Task to complete ->
Beginning with the line that holds "平均值 | 体重: 55.0 -> 56.8", copy each line exactly through the end of the entries, but leave the pictures out.

START Information supplied

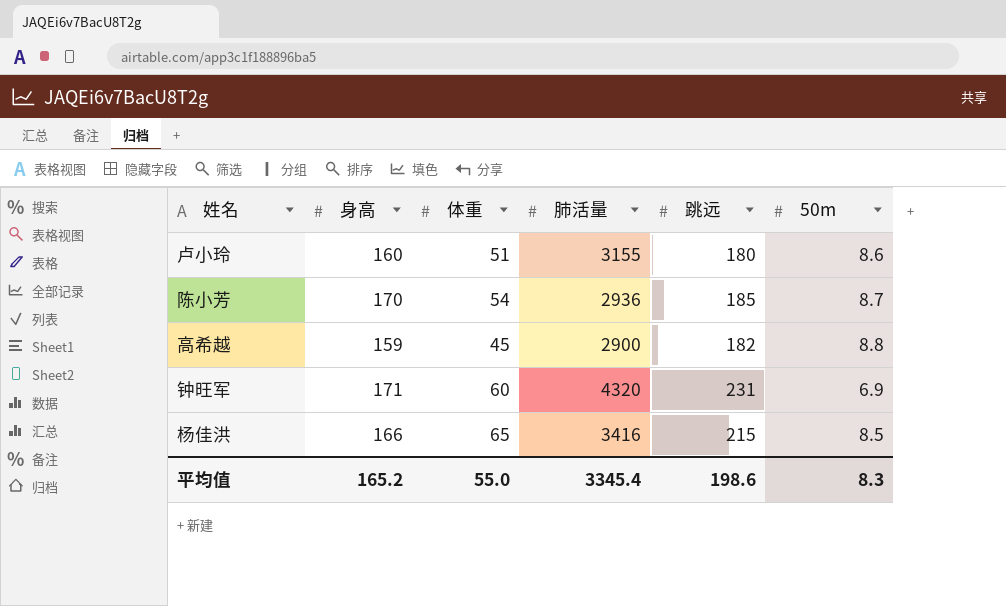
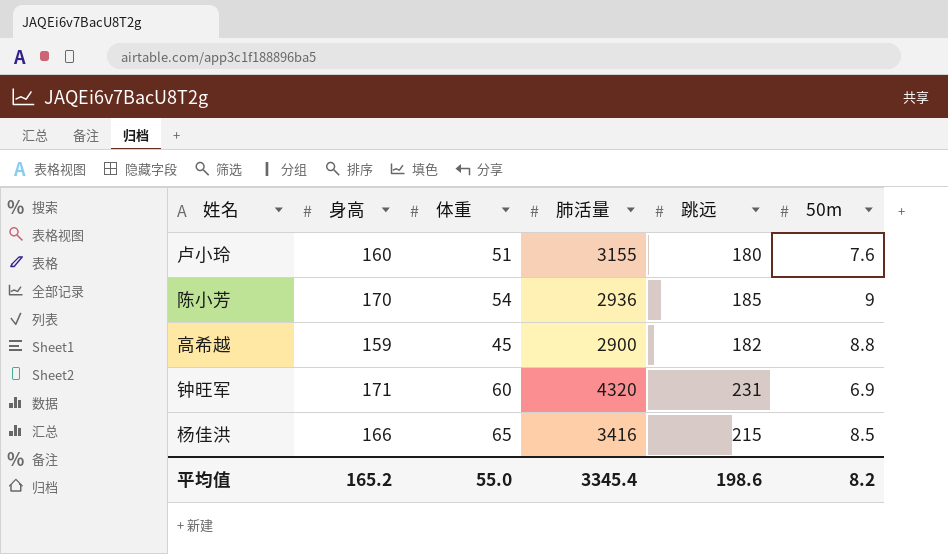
卢小玲 | 50m: 8.6 -> 7.6
陈小芳 | 50m: 8.7 -> 9
平均值 | 50m: 8.3 -> 8.2

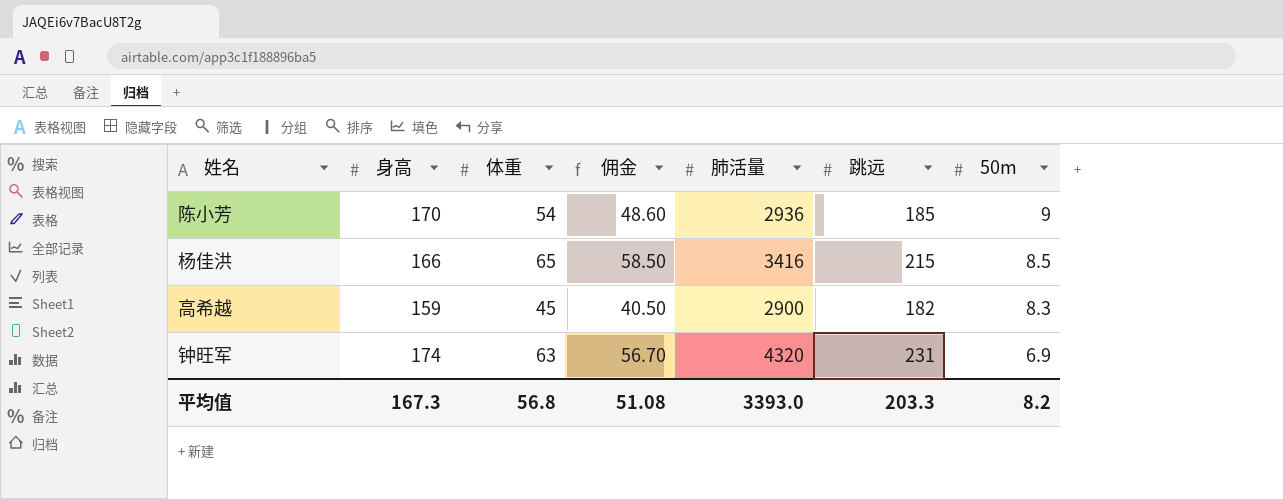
row order: none -> 50m descending
column 佣金 | formula: none -> [体重] * 0.9
row 卢小玲: 160 | 51 | 3155 | 180 | 7.6 -> none
高希越 | 50m: 8.8 -> 8.3
钟旺军 | 身高: 171 -> 174
钟旺军 | 体重: 60 -> 63
平均值 | 身高: 165.2 -> 167.3
平均值 | 体重: 55.0 -> 56.8
平均值 | 肺活量: 3345.4 -> 3393.0
平均值 | 跳远: 198.6 -> 203.3

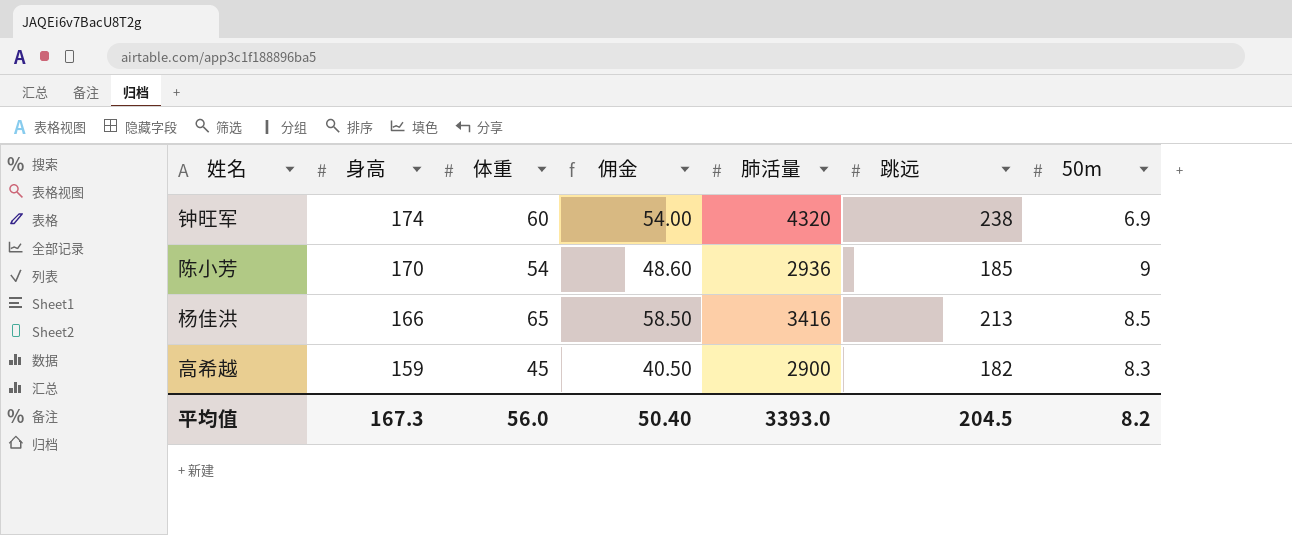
row order: 50m descending -> 身高 descending
钟旺军 | 体重: 63 -> 60
钟旺军 | 佣金: 56.70 -> 54.00
钟旺军 | 跳远: 231 -> 238
杨佳洪 | 跳远: 215 -> 213
平均值 | 体重: 56.8 -> 56.0
平均值 | 佣金: 51.08 -> 50.40
平均值 | 跳远: 203.3 -> 204.5

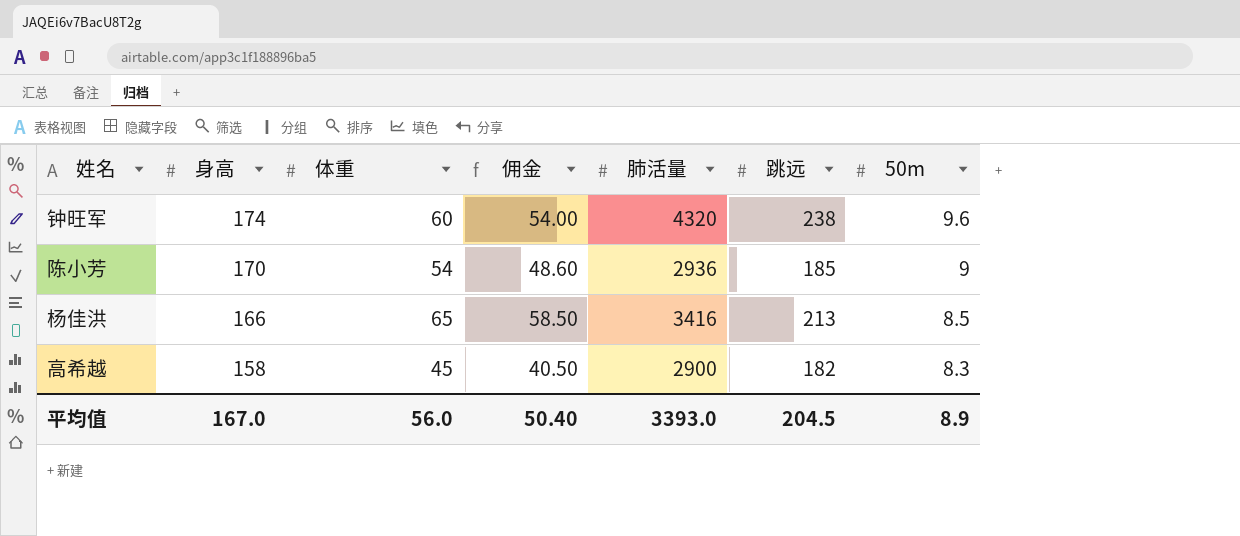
钟旺军 | 50m: 6.9 -> 9.6
高希越 | 身高: 159 -> 158
平均值 | 身高: 167.3 -> 167.0
平均值 | 50m: 8.2 -> 8.9

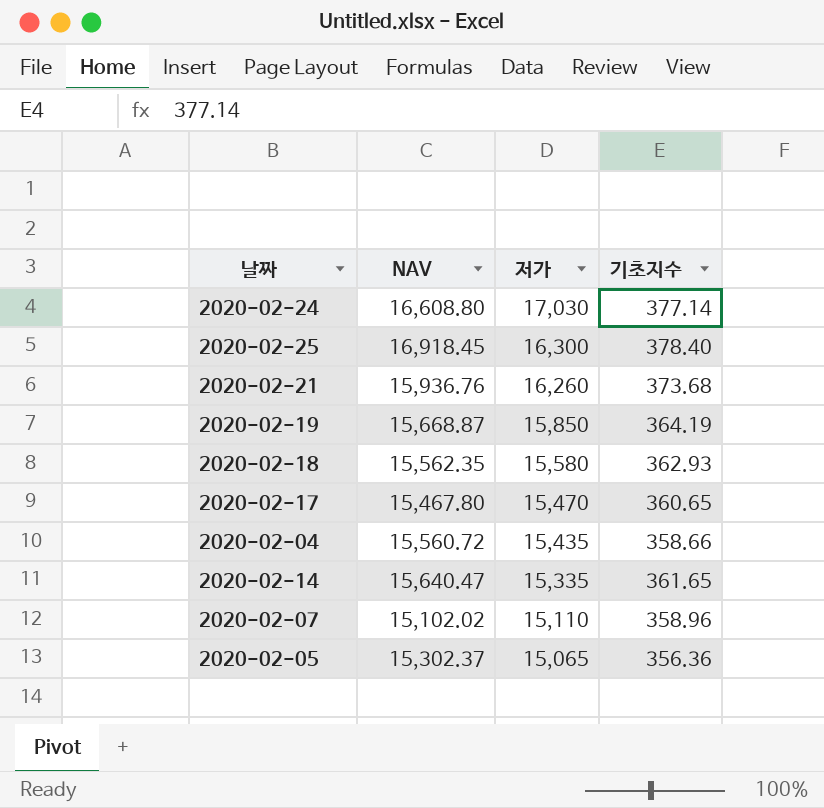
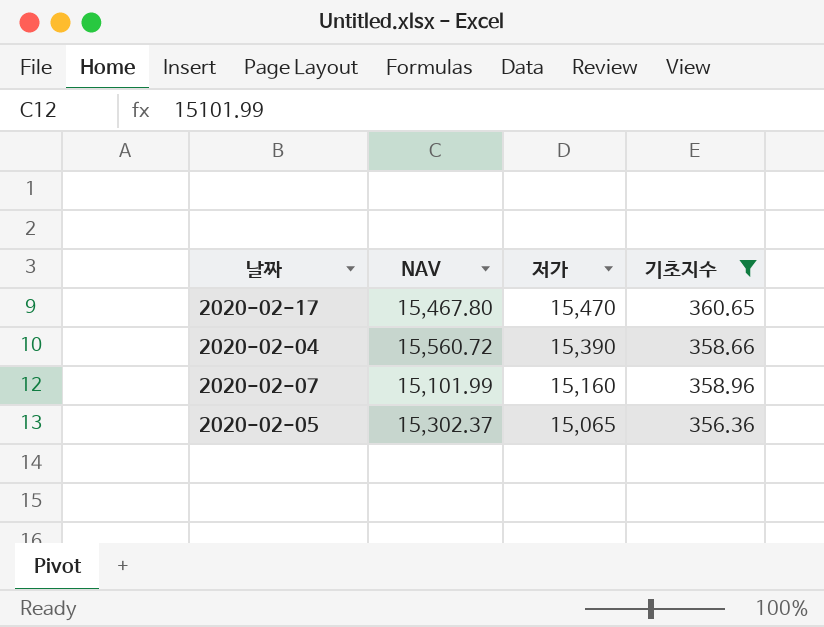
filter: none -> 기초지수 <= 360.65
2020-02-04 | 저가: 15,435 -> 15,390
2020-02-07 | NAV: 15,102.02 -> 15,101.99
2020-02-07 | 저가: 15,110 -> 15,160

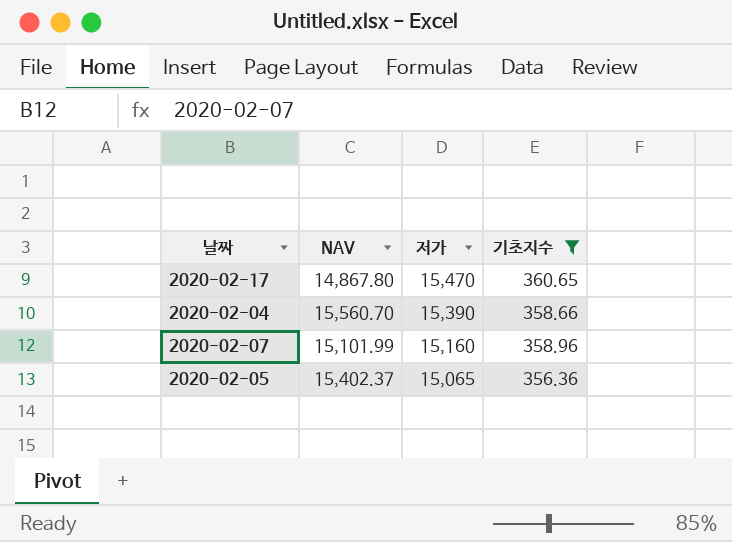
2020-02-17 | NAV: 15,467.80 -> 14,867.80
2020-02-04 | NAV: 15,560.72 -> 15,560.70
2020-02-05 | NAV: 15,302.37 -> 15,402.37

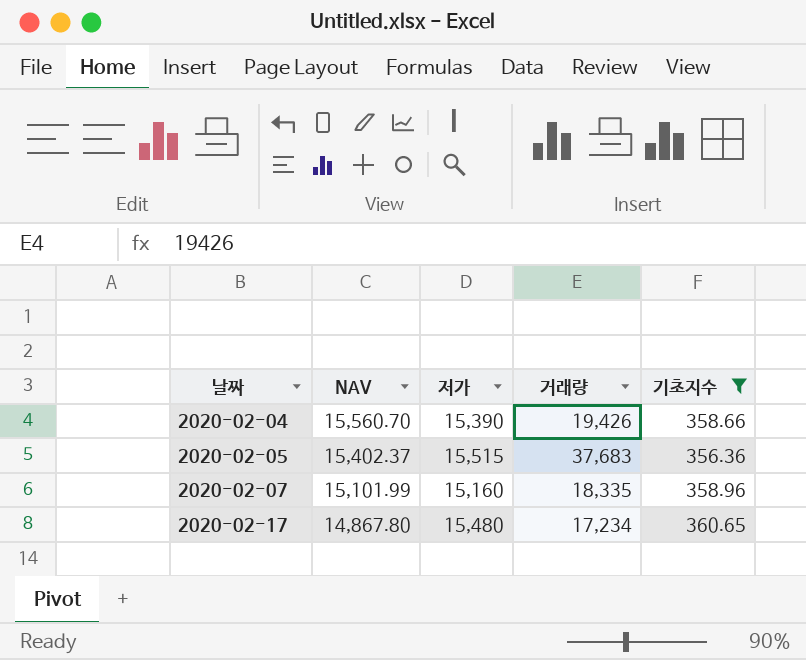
row order: 저가 descending -> 날짜 ascending
column 거래량 | position: none -> 4
2020-02-05 | 저가: 15,065 -> 15,515
2020-02-17 | 저가: 15,470 -> 15,480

END Information supplied

Your solution ->
平均值 | 体重: 55.0 -> 56.8
平均值 | 肺活量: 3345.4 -> 3393.0
平均值 | 跳远: 198.6 -> 203.3

row order: 50m descending -> 身高 descending
钟旺军 | 体重: 63 -> 60
钟旺军 | 佣金: 56.70 -> 54.00
钟旺军 | 跳远: 231 -> 238
杨佳洪 | 跳远: 215 -> 213
平均值 | 体重: 56.8 -> 56.0
平均值 | 佣金: 51.08 -> 50.40
平均值 | 跳远: 203.3 -> 204.5

钟旺军 | 50m: 6.9 -> 9.6
高希越 | 身高: 159 -> 158
平均值 | 身高: 167.3 -> 167.0
平均值 | 50m: 8.2 -> 8.9

filter: none -> 기초지수 <= 360.65
2020-02-04 | 저가: 15,435 -> 15,390
2020-02-07 | NAV: 15,102.02 -> 15,101.99
2020-02-07 | 저가: 15,110 -> 15,160

2020-02-17 | NAV: 15,467.80 -> 14,867.80
2020-02-04 | NAV: 15,560.72 -> 15,560.70
2020-02-05 | NAV: 15,302.37 -> 15,402.37

row order: 저가 descending -> 날짜 ascending
column 거래량 | position: none -> 4
2020-02-05 | 저가: 15,065 -> 15,515
2020-02-17 | 저가: 15,470 -> 15,480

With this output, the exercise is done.